Как бы ни был талантлив этот режиссер, как бы ни прельщал оригинальностью замыслов своих постановок,— искусство его было бесплодным.
Самая суть театра в том и заключается, что каждый актер — не только безгласный и послушный исполнитель воли режиссера, но богатый источник творческих возможностей и неожиданностей. Не зная этого, не знаешь самой сути театра самой природы его.
Прямой и высокий долг режиссера — прежде всего в том, чтобы помочь всем участвующим в спектакле стать подлинными художниками-творцами.
Для этого, во-первых, не надо гасить тот творческий огонь, который загорелся от прочтения пьесы у самого актера: ведь в нем, актере, заложена потребность творчества и способность к нему.
Во-вторых, надо всячески поощрять творчество. А если оно в каком-то отношении не соответствует пьесе,— осторожно и не ломая, отвести актера на более верный путь понимания пьесы, роли или данной сцены.
В-третьих, надо прививать актеру ту психотехнику, (которая позволила бы ему быть в состоянии творчества на каждой репетиции, на каждом спектакле.
Словом, надо подвести актера к тому, чтобы, работая, он творил как настоящий полноценный художник.
Между актером — свободным художником-мыслителем и художником-мыслителем режиссером нет в принципе никакого внутреннего конфликта. Любому актеру, будь он гений, Мочалов, нужен, необходим режиссер. Но такой режиссер, который умел бы уловить в актере его природную творческою силу и все его богатые возможности, умел загореться от огня актёр не чувствуя неудобства - и не страшась этого огня, а идя ему навстречу.
Если при этом режиссер умеет вскрыть всю пьесу, сделать ее на сцене значительной и увлекательной по содержанию, поэтически окрылить ее крупной мыслью,— вот это и есть верная, плодотворная, столь необходимая для нашего театра режиссура. Режиссура по Станиславскому.
К овладению «тайнами» творчества
Когда наблюдаешь игру великих актеров, дело кажется совершенно простым: кажется, стоит встать, пойти на сцену — и совсем без труда так же все и сделаешь, как они. Даже и подъем их вдохновения и сила их кажутся легко достижимыми.
В чем дело?
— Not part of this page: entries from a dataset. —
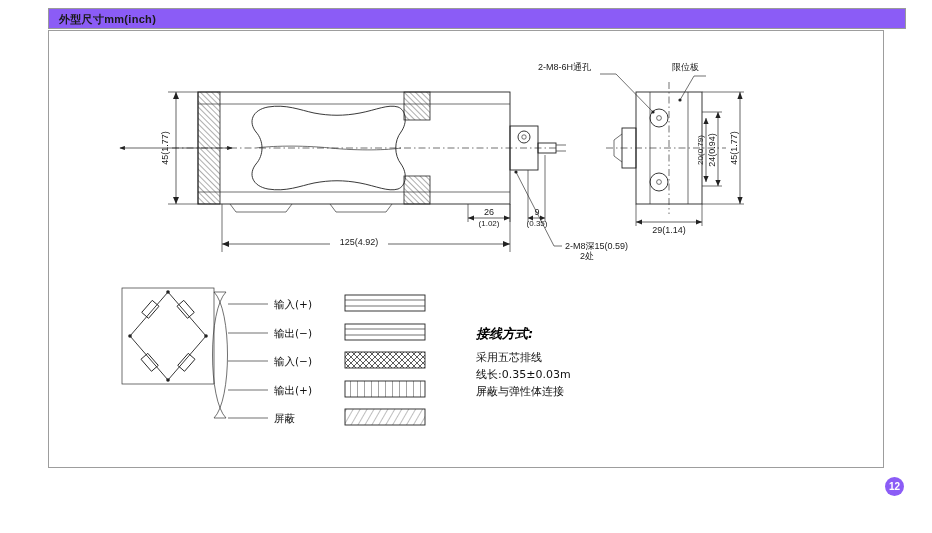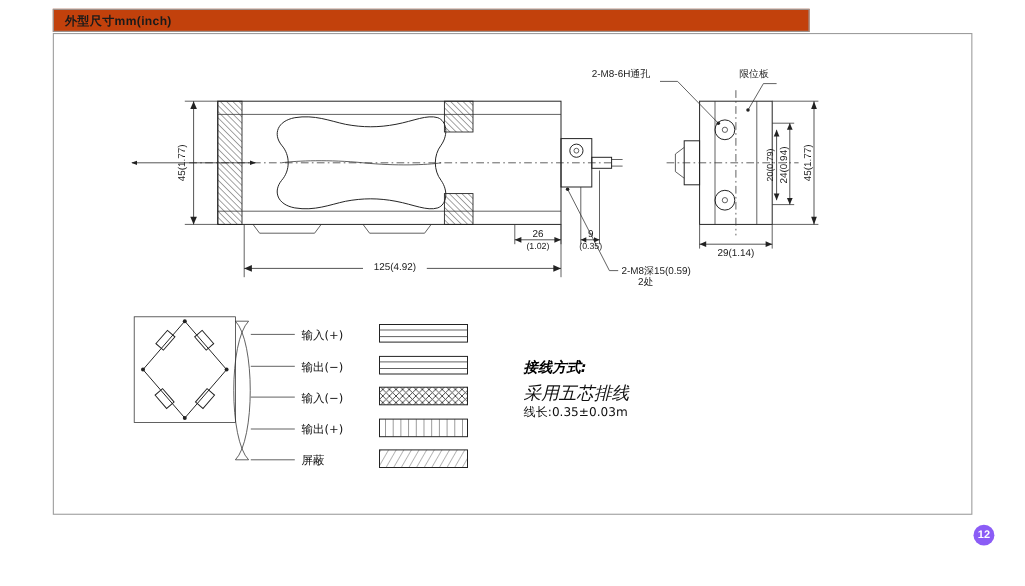--- a/index.html
+++ b/index.html
@@ -18,23 +18,23 @@
     position: relative;
     width: 932px;
     height: 533px;
     background: #ffffff;
   }
   
   #header-bar {
     position: absolute;
     left: 48px;
     top: 8px;
-    width: 688px;
+    width: 858px;
     height: 21px;
-    background: #c2410c;
+    background: #8b5cf6;
     border: 1px solid #9a9a9a;
     box-sizing: border-box;
   }
   #header-title {
     position: absolute;
     left: 10px;
     top: 3px;
     font-size: 11px;
     font-weight: bold;
     color: #1a1a1a;
@@ -337,19 +337,20 @@
         <rect x="345" y="381" width="80" height="16" fill="url(#vertPat)" stroke="#222" stroke-width="0.9"></rect>
       </g>
       <g>
         <rect x="345" y="409" width="80" height="16" fill="url(#diagPat)" stroke="#222" stroke-width="0.9"></rect>
       </g>
     </g>
   </svg>
 
   <div style="position:absolute; left:476px; top:325px; width:230px;">
     <div style="font-family:'DejaVu Sans',sans-serif; font-size:13px; font-weight:bold; color:#000; margin-bottom:6px;font-style:italic;">接线方式:</div>
-    <div style="font-family:'DejaVu Sans',sans-serif; font-size:16px; color:#111; line-height:17px;font-style:italic;">采用五芯排线</div>
+    <div style="font-family:'DejaVu Sans',sans-serif; font-size:11px; color:#111; line-height:17px;">采用五芯排线</div>
     <div style="font-family:'DejaVu Sans',sans-serif; font-size:11px; color:#111; line-height:17px;">线长:0.35±0.03m</div>
+    <div style="font-family:'DejaVu Sans',sans-serif; font-size:11px; color:#111; line-height:17px;">屏蔽与弹性体连接</div>
   </div>
 
   <div id="page-number-badge">12</div>
 
 </div>
 
 </body></html>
Чем объяснить такой грубый самообман? Дело в том, что, сидя в зрительном зале, невольно отдаешься впечатлениям, идущим со сцены,— попадаешь во власть актера, начинаешь «сопереживать» с ним. Это он, властный художник, взял меня своей сильной рукой и увлек за собой... А чуть он отпустит — я и упал с облаков.
Достаточно каждому, испытавшему этот подъем от вдохновенной игры артиста, попробовать самому вызвать его б себе — и он убедится, что это невыполнимо. Это испытали на своем опыте многие актеры. А вернее будет сказать: испытали все без исключения. Иные, желая во что бы то ни стало добиться высокого подъема, не унимались — будоражили, возбуждали себя, но дело не шло дальше общеизвестного актерского «нажима», «напора», душевного вывиха и нервного состояния, близкого к кликушеству.
Таких проб — схватить голыми руками небесный огонь — не избежал никто, особенно при первых своих творческих шагах.
Не избежал их и Станиславский. Он тоже, как и большинство, скоро убедился, что это не путь к высокому творчеству, только он не сдался и не успокоился, как большинство, а стал искать как для себя, так и для других более реальные и практические пути.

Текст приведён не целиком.